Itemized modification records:
------------------------
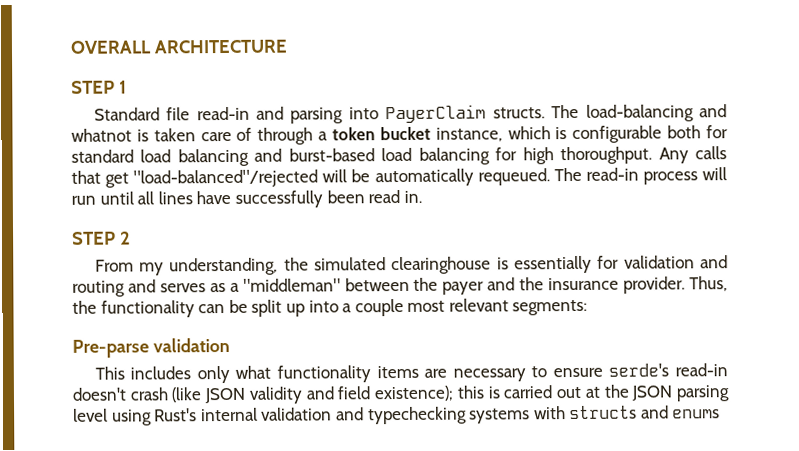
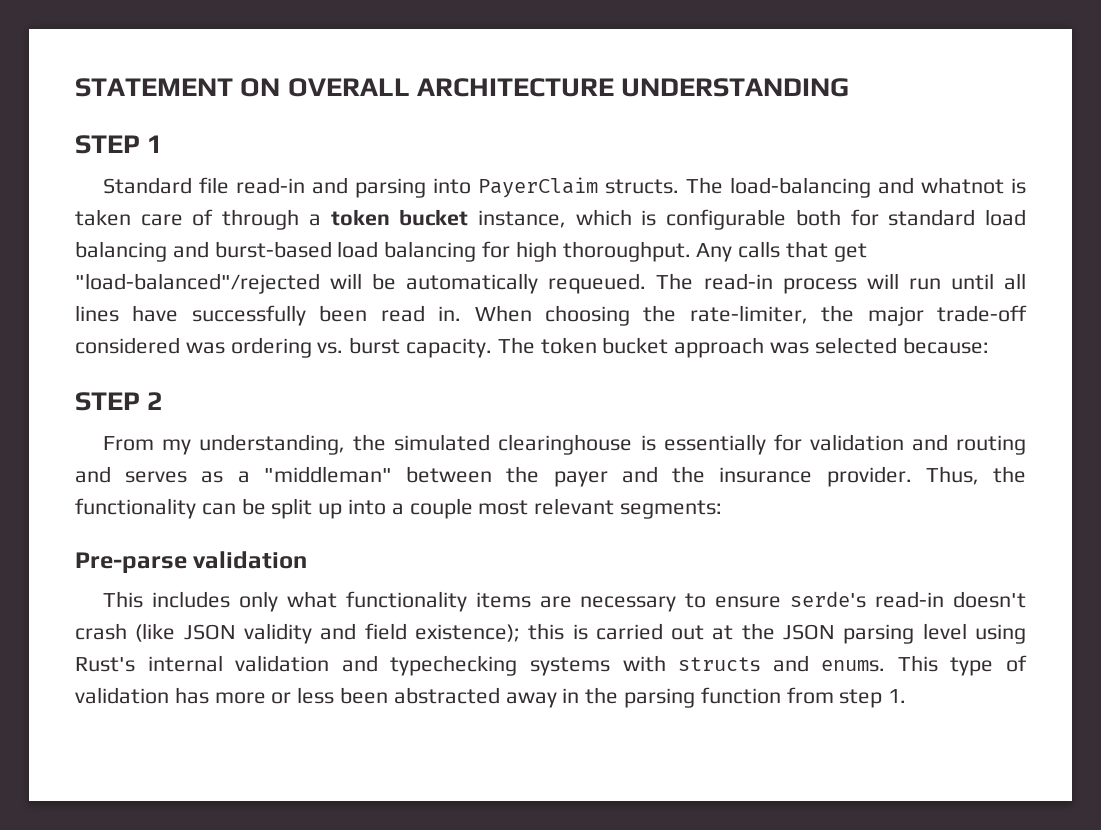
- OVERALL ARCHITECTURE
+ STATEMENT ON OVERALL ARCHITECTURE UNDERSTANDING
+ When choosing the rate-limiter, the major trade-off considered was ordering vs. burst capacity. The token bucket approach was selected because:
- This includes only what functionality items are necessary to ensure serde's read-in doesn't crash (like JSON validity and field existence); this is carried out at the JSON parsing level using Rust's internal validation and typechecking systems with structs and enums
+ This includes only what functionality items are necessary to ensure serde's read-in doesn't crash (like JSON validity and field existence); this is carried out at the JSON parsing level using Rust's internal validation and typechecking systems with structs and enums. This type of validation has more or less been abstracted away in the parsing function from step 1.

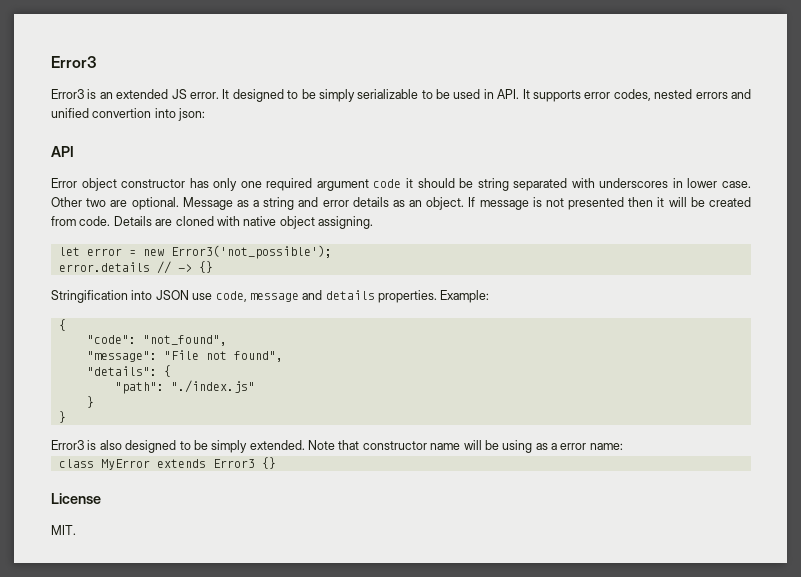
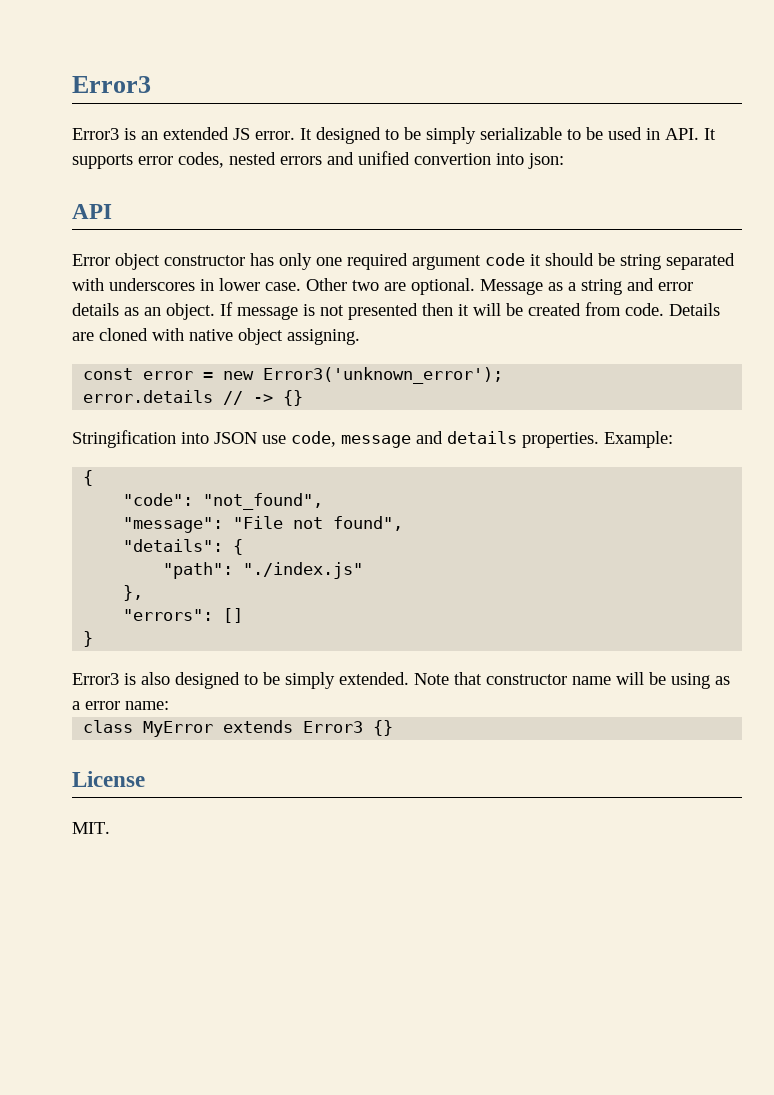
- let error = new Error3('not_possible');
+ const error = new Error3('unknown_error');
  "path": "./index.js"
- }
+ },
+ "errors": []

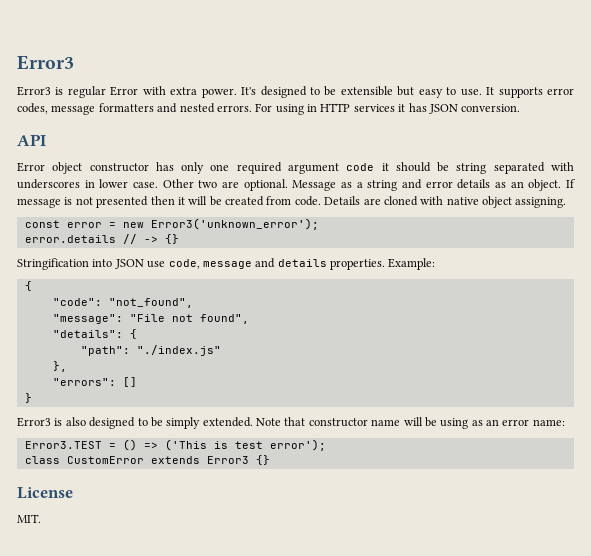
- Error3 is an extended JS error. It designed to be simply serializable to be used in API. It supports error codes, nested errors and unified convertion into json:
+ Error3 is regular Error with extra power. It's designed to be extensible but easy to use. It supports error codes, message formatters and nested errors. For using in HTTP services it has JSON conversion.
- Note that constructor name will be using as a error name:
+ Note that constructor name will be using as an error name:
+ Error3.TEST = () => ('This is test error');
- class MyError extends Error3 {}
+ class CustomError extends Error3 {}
------------------------
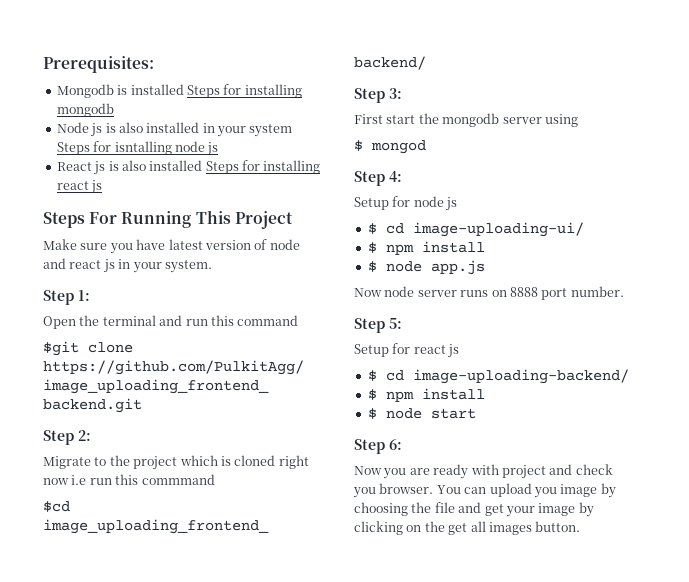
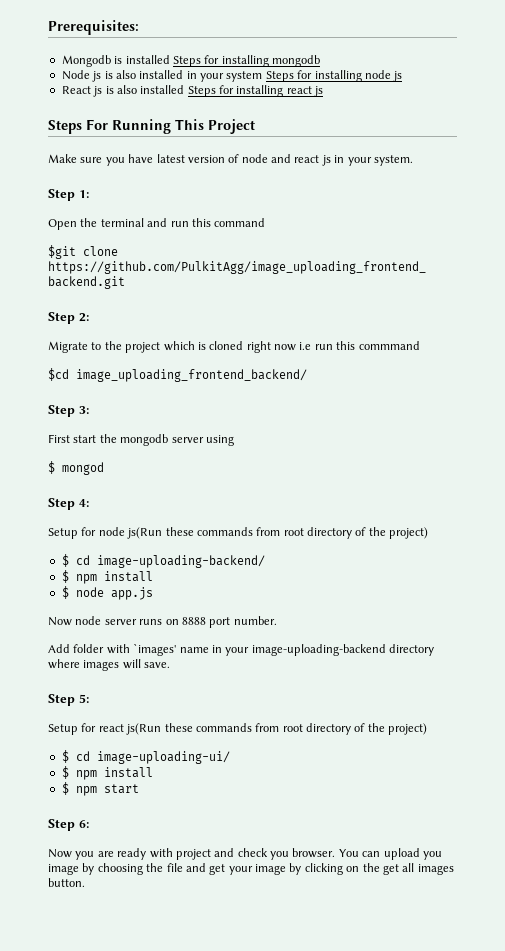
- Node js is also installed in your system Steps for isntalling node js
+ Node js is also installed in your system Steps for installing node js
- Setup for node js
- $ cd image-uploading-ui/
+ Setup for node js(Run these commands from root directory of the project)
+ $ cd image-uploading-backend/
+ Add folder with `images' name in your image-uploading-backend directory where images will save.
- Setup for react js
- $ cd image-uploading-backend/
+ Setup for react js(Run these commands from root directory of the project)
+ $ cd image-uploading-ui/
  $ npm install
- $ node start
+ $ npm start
------------------------
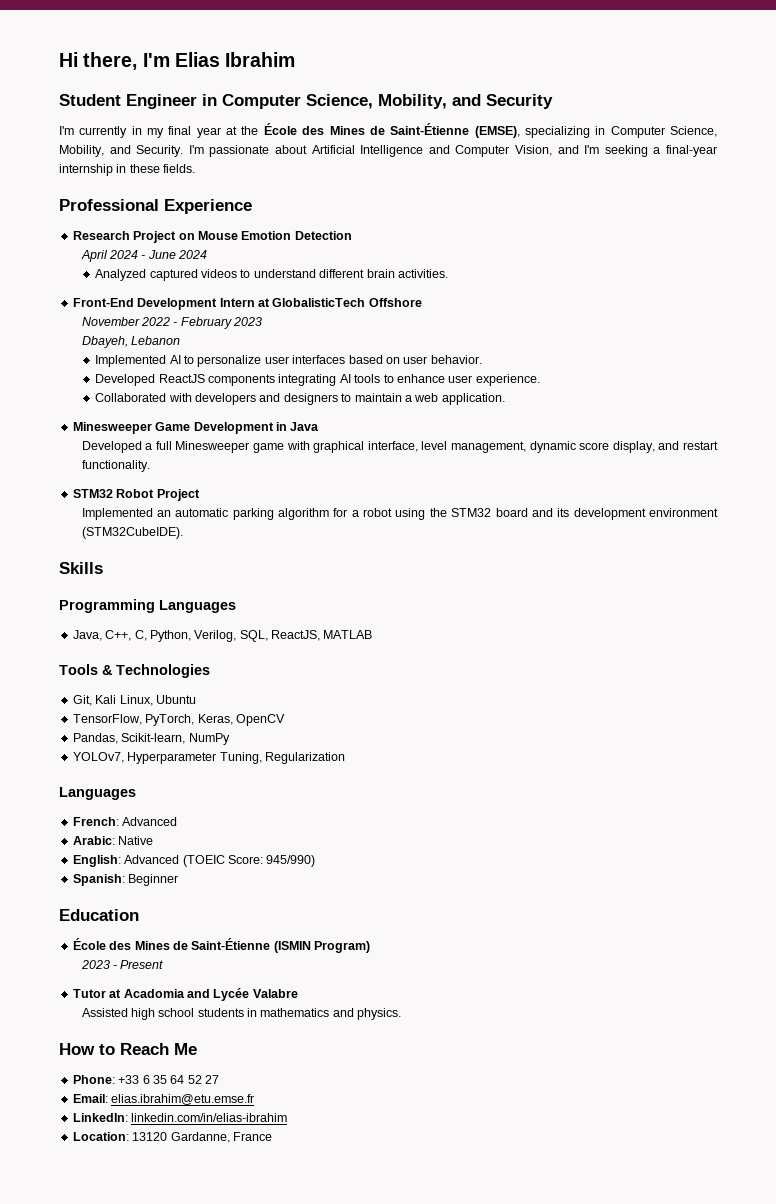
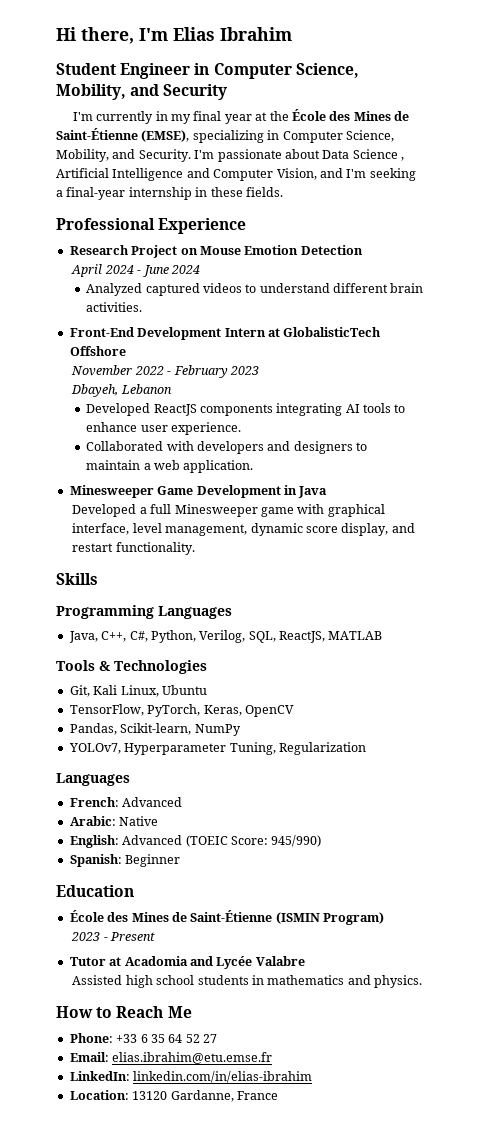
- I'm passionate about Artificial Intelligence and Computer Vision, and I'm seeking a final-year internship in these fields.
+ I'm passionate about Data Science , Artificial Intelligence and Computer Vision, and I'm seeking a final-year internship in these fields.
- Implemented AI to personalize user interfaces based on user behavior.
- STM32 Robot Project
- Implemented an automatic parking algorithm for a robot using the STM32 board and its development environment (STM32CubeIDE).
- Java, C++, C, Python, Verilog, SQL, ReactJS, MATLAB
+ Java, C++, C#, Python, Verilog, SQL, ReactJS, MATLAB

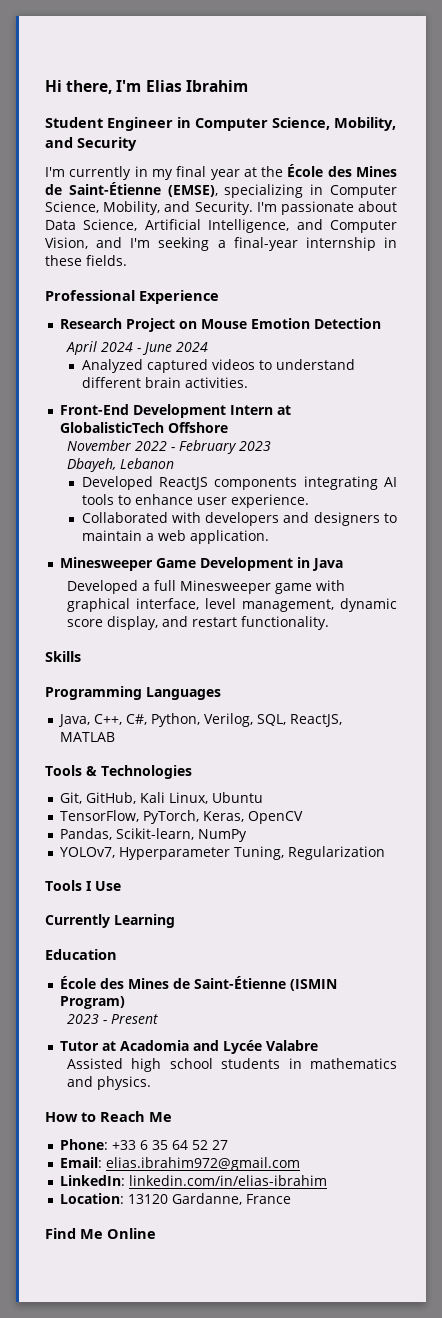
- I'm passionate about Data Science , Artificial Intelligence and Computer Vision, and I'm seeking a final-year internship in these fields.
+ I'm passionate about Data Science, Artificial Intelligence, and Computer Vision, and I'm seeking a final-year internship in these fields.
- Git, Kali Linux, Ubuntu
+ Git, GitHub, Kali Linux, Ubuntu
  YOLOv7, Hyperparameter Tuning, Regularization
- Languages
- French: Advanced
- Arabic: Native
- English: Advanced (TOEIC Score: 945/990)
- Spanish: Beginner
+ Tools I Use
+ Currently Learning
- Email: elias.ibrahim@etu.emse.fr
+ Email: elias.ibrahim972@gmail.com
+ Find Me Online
------------------------
Copy out, from the records above, every line that holds the string "Data".

### Solution to this task
+ I'm passionate about Data Science , Artificial Intelligence and Computer Vision, and I'm seeking a final-year internship in these fields.
- I'm passionate about Data Science , Artificial Intelligence and Computer Vision, and I'm seeking a final-year internship in these fields.
+ I'm passionate about Data Science, Artificial Intelligence, and Computer Vision, and I'm seeking a final-year internship in these fields.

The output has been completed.